Restate word for word the lines in the listing below, starting at the line containing "total: 41.24 -> 42.85" and ending at the line containing "total: 5373.23 -> 5304.59", both included; leave out the rest.

________________________________________

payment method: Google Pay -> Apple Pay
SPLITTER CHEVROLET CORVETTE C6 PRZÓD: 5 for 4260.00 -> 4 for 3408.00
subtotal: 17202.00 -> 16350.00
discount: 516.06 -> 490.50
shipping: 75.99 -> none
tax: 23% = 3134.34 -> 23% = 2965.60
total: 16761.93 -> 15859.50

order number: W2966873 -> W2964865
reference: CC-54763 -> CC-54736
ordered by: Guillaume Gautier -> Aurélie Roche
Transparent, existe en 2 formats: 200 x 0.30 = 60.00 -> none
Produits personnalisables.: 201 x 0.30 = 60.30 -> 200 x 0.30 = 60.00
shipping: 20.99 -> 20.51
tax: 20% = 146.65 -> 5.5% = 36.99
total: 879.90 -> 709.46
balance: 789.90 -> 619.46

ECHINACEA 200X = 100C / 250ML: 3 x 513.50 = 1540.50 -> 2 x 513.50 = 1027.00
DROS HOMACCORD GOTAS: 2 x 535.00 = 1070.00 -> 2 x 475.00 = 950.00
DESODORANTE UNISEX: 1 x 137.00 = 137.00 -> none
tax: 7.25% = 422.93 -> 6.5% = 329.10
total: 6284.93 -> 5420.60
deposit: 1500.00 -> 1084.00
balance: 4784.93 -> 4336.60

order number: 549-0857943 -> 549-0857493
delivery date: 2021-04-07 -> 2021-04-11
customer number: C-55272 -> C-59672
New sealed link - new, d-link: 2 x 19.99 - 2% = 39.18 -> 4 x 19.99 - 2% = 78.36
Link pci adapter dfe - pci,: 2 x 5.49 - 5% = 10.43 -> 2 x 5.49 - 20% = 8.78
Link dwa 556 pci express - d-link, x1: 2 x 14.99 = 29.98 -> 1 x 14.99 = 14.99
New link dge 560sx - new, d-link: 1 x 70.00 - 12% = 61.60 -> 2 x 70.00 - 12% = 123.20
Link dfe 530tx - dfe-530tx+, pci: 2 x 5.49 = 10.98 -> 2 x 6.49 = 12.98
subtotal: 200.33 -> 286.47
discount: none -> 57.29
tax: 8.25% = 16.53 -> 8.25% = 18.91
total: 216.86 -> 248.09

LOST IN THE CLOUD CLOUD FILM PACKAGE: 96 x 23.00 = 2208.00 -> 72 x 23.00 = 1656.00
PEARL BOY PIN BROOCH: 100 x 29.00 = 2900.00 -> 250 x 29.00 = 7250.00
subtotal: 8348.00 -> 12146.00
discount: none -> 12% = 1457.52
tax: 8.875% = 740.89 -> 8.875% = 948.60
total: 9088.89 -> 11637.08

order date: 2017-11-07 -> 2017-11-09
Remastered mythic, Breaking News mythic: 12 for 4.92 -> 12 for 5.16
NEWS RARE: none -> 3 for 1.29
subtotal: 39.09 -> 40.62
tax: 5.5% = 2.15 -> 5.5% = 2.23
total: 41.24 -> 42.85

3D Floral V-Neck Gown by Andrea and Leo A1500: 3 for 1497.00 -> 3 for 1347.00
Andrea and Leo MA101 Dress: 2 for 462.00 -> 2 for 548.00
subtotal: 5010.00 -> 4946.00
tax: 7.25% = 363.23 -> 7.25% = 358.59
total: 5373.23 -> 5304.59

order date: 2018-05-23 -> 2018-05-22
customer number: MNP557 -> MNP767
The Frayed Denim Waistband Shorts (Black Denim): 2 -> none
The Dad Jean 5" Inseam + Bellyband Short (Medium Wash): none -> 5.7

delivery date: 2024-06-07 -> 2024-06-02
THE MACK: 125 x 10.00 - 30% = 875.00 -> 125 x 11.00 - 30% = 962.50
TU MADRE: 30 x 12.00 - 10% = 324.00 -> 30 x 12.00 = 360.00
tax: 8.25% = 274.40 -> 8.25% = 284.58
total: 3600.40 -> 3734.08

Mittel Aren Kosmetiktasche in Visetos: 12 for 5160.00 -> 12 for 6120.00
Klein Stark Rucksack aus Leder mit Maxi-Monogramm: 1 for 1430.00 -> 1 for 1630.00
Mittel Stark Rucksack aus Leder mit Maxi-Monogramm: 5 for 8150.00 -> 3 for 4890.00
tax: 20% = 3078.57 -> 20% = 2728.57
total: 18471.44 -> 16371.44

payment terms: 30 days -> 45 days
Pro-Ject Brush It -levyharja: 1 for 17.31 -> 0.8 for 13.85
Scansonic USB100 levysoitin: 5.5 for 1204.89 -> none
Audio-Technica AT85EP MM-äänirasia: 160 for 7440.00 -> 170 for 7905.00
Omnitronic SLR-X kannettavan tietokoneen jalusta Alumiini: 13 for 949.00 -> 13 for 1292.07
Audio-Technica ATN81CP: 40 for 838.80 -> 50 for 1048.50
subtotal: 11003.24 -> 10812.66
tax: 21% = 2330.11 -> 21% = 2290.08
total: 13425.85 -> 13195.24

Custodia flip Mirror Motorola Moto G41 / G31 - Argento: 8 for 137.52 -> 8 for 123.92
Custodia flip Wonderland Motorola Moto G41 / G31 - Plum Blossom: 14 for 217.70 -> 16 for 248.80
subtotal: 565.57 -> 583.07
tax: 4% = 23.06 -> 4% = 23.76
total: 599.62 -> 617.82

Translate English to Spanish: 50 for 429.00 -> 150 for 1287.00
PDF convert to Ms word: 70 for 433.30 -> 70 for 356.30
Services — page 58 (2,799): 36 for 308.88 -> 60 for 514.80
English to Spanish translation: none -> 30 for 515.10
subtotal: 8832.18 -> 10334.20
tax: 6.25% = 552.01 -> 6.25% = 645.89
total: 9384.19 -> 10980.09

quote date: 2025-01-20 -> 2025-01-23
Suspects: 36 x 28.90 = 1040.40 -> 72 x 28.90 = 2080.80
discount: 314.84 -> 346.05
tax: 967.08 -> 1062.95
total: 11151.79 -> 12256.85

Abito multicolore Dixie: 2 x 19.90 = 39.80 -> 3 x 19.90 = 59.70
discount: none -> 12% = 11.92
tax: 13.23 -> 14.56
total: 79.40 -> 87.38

________________________________________

• SOLUTION TO THE EXERCISE:
total: 41.24 -> 42.85

3D Floral V-Neck Gown by Andrea and Leo A1500: 3 for 1497.00 -> 3 for 1347.00
Andrea and Leo MA101 Dress: 2 for 462.00 -> 2 for 548.00
subtotal: 5010.00 -> 4946.00
tax: 7.25% = 363.23 -> 7.25% = 358.59
total: 5373.23 -> 5304.59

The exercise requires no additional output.